Noi le vediamo e come, e proprio perché le affrontiamo quotidianamente in ogni loro forma siamo convinti che non basti una letterina a sentirci inclusivi ma occorra ogni giorno mettersi in discussione e, perché no, anche scendere a compromessi con posizioni non condivise.

Intanto comunque, pur non usando lo schwa, comprendiamo il motivo per cui lo abbiano scelto: l’apostrofo o il trattino sono cose già viste, presenti sulle tastiere, uno può decidere o meno di impiegarlo in questo modo e nessuno “della massa” avrebbe conosciuto l’esistenza delle persone non binary.

Ammettiamolo, mentre la transessualità ci è sempre stata nota, fino a quando non abbiamo iniziato a vedere i cambi di desinenza mai e poi mai avremmo immaginato l’esistenza del “non binary”.

Ciò non significa che sia una questione priva di fondamento, vuol dire che non ne avevamo alcun tipo di conoscenza diretta.

Posta del culo bis: il muro contro muro

Altro messaggio da Posta del Culo: “spero e mi auguro che non vi buttiate nella cazzata dello schwa e l’identità di genere”. O, peggio, chi tenta di strumentalizzare la disabilità visiva per avvallare “la conservazione della lingua”.

Dai su, se è per la lingua tienila dentro in bocca, chiusa tra i denti, e risolvi il problema della sua conservazione oltre a non romper le palle a noi!

Con la politica urlata del “lo schwa è il futuro” o “lo schwa è un capriccio” non si va lontano e fare muro contro muro è solo una questione ideologica che nulla c’entra con l’inclusione.

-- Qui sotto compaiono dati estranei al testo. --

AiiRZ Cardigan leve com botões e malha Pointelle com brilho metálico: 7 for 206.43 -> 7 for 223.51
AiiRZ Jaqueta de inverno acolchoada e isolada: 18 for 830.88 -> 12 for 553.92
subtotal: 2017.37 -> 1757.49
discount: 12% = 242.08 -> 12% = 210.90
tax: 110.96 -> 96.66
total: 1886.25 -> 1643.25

Come blogger contro lo stigma abbiamo il dovere di ascoltare ogni posizione in merito ai problemi correlati alla scrittura ma senza fare proclami e alzare bandiere.

“Io uso lo schwa e sono più sveglio di te che non lo usi” o viceversa, lasciamolo fare alla Posta del Culo e a chi ha voglia di litigare perché facendo la gara fra “illuminati” e “pecore” si ottiene solo di perdere anche quel poco ascolto che negli anni siamo riusciti a ottenere.

Modalità ironia: infine, visto che HIV di Bugliano è un virus senziente in grado di comprendere la lingua umana, oltre allo schwa per lui si pone una questione più seria.

Come deve presentarsi? Il Re d’Inghilterra direbbe: “sono io, Carlo III in persona.”

Ma HIV se gli dici “persona” si offende! Per non parlare di tutte le espressioni: “dammi una mano”, “hai le palle girate”, “conoscersi di persona”, ecc.

L’Italiano inclusivo virale deve ancora nascere perché è solo il ceppo HIV di Bugliano a voler comunicare con gli umani! Agli altri suoi colleghi importa il giusto.